A su vez, también recordó episodios en los que el acusado habría hecho comentarios insinuando que él mismo había tenido participación en la desaparición del joven. Según su relato, en algunas ocasiones mencionaba delante de familiares que “había hecho desaparecer a Godoy”, lo que generaba reacciones incómodas en el entorno familiar.

En particular, el declarante señaló que cuando el imputado realizaba ese tipo de afirmaciones la reacción de su madre evidenciaba malestar o preocupación, algo que le llamó la atención y que quedó grabado en su memoria.

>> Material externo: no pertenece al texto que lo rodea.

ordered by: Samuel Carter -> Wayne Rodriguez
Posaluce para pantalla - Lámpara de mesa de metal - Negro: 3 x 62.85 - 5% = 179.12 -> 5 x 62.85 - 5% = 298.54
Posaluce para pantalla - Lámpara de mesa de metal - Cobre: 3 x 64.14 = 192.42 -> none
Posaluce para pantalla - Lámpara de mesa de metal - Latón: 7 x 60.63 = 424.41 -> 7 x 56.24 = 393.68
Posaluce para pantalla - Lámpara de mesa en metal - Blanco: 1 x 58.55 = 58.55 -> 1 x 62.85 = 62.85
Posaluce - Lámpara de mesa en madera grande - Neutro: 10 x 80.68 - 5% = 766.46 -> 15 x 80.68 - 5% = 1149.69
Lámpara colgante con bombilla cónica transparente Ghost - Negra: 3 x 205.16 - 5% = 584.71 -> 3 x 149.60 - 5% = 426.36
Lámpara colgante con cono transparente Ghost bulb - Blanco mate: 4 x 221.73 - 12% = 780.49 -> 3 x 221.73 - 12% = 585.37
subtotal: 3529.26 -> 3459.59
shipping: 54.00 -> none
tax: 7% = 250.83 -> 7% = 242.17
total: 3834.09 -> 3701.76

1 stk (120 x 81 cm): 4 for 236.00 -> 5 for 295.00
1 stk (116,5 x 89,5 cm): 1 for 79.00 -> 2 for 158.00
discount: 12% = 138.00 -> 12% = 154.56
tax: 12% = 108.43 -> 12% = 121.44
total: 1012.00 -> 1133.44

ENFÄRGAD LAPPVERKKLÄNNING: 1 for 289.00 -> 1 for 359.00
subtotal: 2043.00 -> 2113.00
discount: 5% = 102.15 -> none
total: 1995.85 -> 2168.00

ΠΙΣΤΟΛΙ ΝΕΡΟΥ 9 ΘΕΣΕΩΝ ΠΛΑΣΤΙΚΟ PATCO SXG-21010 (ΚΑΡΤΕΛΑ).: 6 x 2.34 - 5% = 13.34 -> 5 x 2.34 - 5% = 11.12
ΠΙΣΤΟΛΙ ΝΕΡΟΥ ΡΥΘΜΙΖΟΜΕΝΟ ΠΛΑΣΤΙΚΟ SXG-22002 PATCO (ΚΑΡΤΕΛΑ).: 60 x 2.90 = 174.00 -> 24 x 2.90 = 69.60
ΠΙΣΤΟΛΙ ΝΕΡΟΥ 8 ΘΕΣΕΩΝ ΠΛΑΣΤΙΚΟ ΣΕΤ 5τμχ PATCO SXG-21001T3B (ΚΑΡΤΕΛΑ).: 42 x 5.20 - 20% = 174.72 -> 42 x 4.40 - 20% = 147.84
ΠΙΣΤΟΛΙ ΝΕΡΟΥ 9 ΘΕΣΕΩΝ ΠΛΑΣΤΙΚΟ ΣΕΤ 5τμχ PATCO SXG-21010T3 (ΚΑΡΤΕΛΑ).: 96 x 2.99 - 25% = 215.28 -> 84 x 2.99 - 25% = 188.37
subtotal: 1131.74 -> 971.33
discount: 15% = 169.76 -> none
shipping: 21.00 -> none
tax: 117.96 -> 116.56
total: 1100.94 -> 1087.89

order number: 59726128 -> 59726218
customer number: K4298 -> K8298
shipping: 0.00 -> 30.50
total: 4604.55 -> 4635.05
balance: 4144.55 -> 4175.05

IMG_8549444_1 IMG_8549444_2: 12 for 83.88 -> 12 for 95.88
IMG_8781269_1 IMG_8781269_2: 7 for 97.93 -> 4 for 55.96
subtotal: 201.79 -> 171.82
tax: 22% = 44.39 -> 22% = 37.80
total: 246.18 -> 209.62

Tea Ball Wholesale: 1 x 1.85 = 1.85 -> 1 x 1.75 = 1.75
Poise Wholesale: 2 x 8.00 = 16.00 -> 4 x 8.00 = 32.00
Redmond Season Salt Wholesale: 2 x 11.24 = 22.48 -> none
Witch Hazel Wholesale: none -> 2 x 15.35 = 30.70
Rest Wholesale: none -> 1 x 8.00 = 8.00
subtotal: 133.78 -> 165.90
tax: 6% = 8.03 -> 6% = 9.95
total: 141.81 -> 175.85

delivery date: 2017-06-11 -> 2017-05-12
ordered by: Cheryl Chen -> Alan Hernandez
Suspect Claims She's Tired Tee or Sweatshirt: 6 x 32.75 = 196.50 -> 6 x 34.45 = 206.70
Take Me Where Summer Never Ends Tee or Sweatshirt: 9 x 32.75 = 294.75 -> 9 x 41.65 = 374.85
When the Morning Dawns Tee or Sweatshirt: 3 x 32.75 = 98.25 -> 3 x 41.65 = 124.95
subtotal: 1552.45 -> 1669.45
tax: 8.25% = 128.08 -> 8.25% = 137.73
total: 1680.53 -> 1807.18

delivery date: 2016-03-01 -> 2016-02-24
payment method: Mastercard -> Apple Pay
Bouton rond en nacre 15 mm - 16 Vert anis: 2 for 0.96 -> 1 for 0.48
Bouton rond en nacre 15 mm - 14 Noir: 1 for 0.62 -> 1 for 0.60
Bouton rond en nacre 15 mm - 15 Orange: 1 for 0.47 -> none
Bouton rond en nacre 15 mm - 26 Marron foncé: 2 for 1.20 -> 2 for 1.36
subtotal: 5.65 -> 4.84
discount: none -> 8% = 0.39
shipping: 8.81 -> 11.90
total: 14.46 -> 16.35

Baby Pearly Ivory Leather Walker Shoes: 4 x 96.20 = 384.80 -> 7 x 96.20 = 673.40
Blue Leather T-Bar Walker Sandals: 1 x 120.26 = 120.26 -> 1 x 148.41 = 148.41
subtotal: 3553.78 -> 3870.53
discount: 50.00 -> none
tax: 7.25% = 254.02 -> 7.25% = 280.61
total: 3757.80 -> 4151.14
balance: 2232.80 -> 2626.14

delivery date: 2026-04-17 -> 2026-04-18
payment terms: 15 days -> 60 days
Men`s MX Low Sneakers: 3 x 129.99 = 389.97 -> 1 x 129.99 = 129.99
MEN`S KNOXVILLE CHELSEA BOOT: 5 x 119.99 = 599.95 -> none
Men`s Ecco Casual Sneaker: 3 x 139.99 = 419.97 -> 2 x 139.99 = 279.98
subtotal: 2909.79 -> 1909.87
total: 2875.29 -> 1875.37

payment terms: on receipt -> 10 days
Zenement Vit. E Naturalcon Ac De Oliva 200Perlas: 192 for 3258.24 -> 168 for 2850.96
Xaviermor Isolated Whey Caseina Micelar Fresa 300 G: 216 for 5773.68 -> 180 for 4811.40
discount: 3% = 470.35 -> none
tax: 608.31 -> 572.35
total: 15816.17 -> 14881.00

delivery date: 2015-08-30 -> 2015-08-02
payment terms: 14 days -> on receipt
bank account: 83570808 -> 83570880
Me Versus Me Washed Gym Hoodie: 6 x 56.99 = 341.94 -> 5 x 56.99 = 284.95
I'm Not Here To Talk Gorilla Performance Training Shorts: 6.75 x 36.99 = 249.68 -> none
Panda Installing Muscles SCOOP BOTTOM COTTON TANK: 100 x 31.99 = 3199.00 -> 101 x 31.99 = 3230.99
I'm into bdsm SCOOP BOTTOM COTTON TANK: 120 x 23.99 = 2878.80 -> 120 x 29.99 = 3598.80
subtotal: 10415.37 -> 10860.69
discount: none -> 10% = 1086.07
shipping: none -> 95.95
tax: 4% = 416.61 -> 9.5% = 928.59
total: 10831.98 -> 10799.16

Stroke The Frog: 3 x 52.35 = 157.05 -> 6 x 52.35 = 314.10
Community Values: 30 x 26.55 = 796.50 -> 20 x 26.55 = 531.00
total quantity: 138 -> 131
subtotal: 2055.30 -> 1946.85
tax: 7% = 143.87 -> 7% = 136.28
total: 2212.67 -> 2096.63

Sostuvo además que esas manifestaciones se repitieron en más de una ocasión, lo que terminó generándole inquietud. Según consta en la imputación, esas afirmaciones fueron relatadas en el marco de la entrevista formal tomada por la Fiscalía y quedaron incorporadas como parte del legajo investigativo.

Debido a la naturaleza del testimonio y al riesgo potencial para la persona que lo brindó, el Ministerio Público dispuso la reserva de identidad, medida que implica que los datos personales del declarante se encuentren resguardados en un sobre cerrado dentro del expediente judicial.

Para la Fiscalía, este testimonio constituye uno de los elementos que, en conjunto con otras pruebas testimoniales, periciales y técnicas. Entre ellos, el informe presentado por un inspector policial que analizó el impacto de antenas de telefonía celular vinculadas al teléfono del acusado. Según explicó la fiscalía, esos registros permitirían ubicar el dispositivo en sectores compatibles con los desplazamientos reconstruidos durante la investigación.

Estos detalles formaron parte de la exposición realizada durante la audiencia en la que el juez Adrián Godoy resolvió finalmente dictar la prisión preventiva del imputado mientras la investigación avanza hacia las próximas etapas del proceso judicial.